Alexia Assadourian, nieta de Aram Yerganian, y una reflexión sobre "estar en Turquía"

30 de abril de 2020

Estar en Turquía es remover heridas adormecidas.
Ampollas curadas vuelven a brotar.
Sonidos y vocablos escondidos y sellados, surgen de repente
Una marea de sensaciones invaden mi cabeza y cuerpo.
Me siento perdida en un entorno hostil
Me encuentro sola en un aeropuerto.
Todos hablan en turco.
Imágenes invaden en lo más profundo de mi memoria.
Como si mi anterior vida se apoderara de la actual y me muestra esas mismas personas que corren para llegar a su "gate", corriendo, quemando casas armenias, apoderándose de lo que no les corresponde.
Hombres de mediana estatura pero de buen comer.
Hombres que no respetan a las mujeres, ni a personas que adoren otras religiones.
Seres sin el más mínimo sentido de civilización espiritual.
Y entre todo ese mar de personas que van y vienen… de repente veo un vendedor, le miro el cartel que lleva con su nombre.
“Suren”, nombre armenio.
Le pregunto “¿Hablás armenio?”.
“Por supuesto“, me contesta. “¿Cómo te diste cuenta?”.
Me río.
“¿Te llamas Suren, no? ¡Yusuf, ni Emir, ni nada… Suren! ¡Válgame Dios! Un oasis, en todo este desierto”.
Hablamos… mucho, muchísimo.
Era un armenio del Líbano.
Triste de estar en estas tierras enemigas pero el sueldo mensual era 10 veces más que en su tierra natal.
La plata y la necesidad, nos mueve hacia las costas menos deseadas.
Suren me cuenta que los odia a todos ellos y yo feliz. Me da alimento balanceado. Manjar para mi alma.
Nos reímos.
Me cuenta de la falta de sentimiento de armenidad en la colectividad en Estambul. Cosa que no me alegra. Soy armenia. Quiero ver armenios en todas partes del mundo brotar como la humedad que invade paredes, que destruye cimientos. Así deseo ser.
Una pequeña gota que se alimenta día a día y consigue romper las cadenas de la esclavitud.
Silencios que mueren por gritar verdades.
Muertos esperando la resurrección divina del reconocimiento
Almas en pena que deambulan esperando encontrar en algún lugar al resto de sus familiares.
Todo eso pasa por mi cabeza.
El niño descalzo, sediento, cansado, que mira a su joven madre, ya sin fuerzas, riéndose para darle las esperanzas inexistentes.
Esa madre valiente que cuida hasta último momento al fruto del amor que supo tener y le arrebataron.
Esa abuela que ve como raptan a su nieta de los brazos y quién sabe cuál es el futuro de esa alma.
Ese niño que es pequeño pero debe madurar a la fuerza para hacerse cargo de lo que queda de familia.
Ese hermano que perdió a su hermanita y ve el cuerpo tirado en un mar de cadáveres mutilados.
Todos ellos me invaden. Me hablan. Me suplican justicia. Y yo, cobarde, no hago nada. Me petrifico.
Tengo dos hijas que me esperan.
Necesito llegar, ser madre y esposa.
Pero 1.500.000 no llegan y nunca llegarán.
No abrazan a sus hijos.
No aman a sus esposos.
No besan.
No están.
No tienen tumbas donde buscarlos.
Ni donde ser llorados.
Son parte de mi historia.
Los llevo en mi sangre.
Cada día de mi vida. Cada instante que pienso en ellos… ahí están. Aparecen de a uno. Con sus historias truncas.

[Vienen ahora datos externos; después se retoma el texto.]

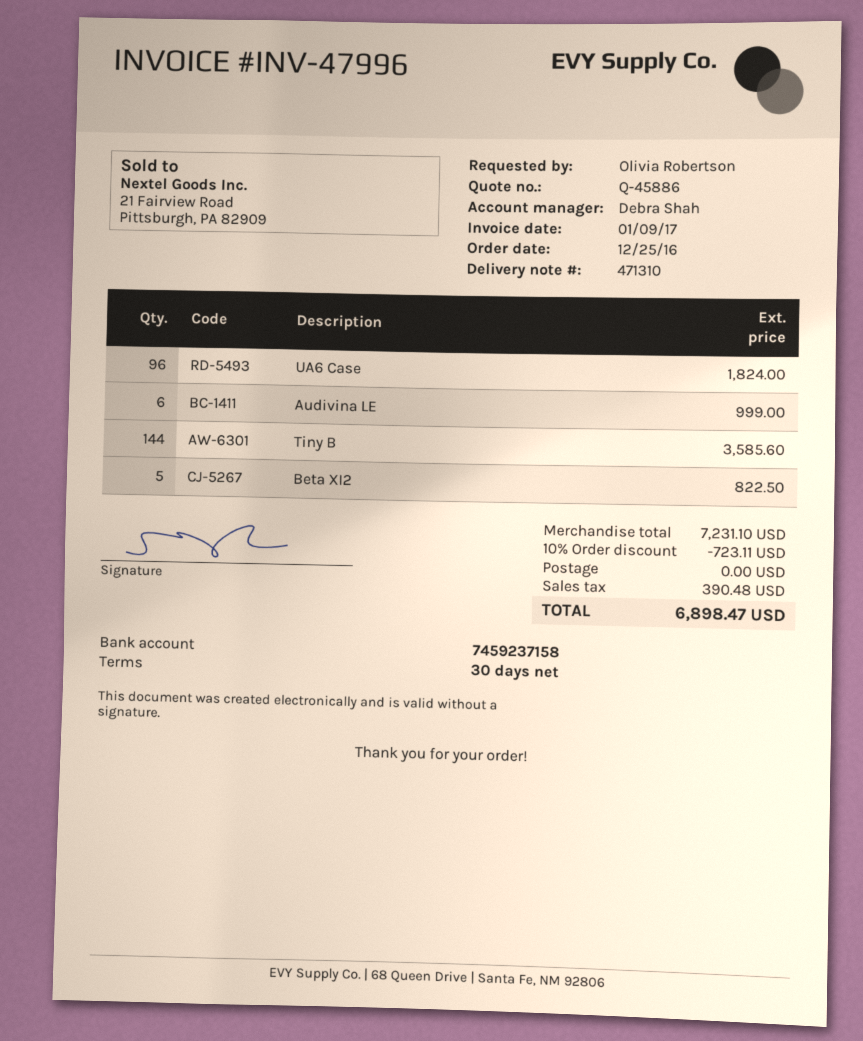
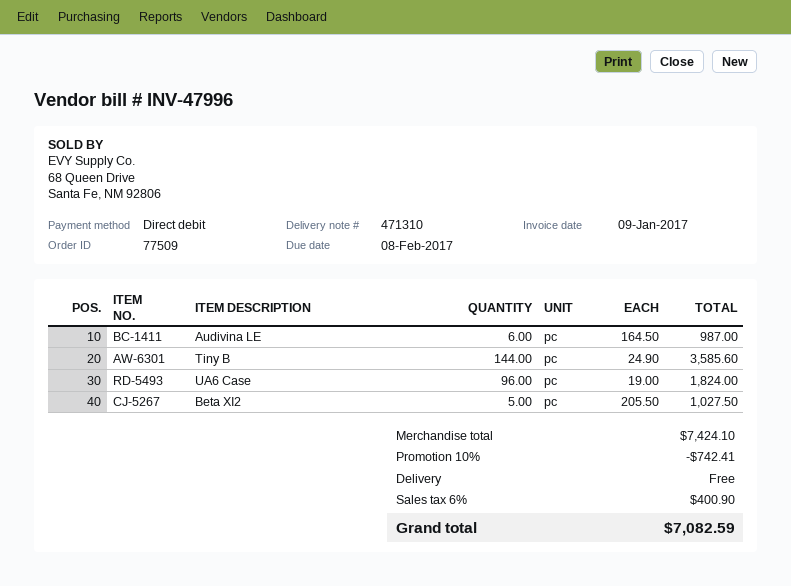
Audivina LE: 6 for 999.00 -> 6 for 987.00
Beta XI2: 5 for 822.50 -> 5 for 1027.50
subtotal: 7231.10 -> 7424.10
discount: 10% = 723.11 -> 10% = 742.41
tax: 390.48 -> 400.90
total: 6898.47 -> 7082.59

Pasaron más de 100 años y seguimos…
Seguimos esperando nosotros y ellos.
A quienes les debemos nuestro mayor respeto.
A quienes les debemos habernos salvado.
Porque murieron ellos para que nos salváramos nosotros.
Aquí estamos.
Resistiendo año a año.
Transmitiendo nuestra llama a hijos y nietos.
Y aquí estoy yo, con mis hijas y mi esposo, marchando otro año más reclamando justicia.
Porque no sé de qué otra manera abrazar al enfermo, guiar al sobreviviente, alentar a esa madre a seguir caminando o enterrar al muerto.
Desde acá solo puedo rezar por ellos.
Mis mártires.
Mis parientes.
Mis héroes.
Mi sangre.
Mi pasado y mi futuro, nuestro futuro.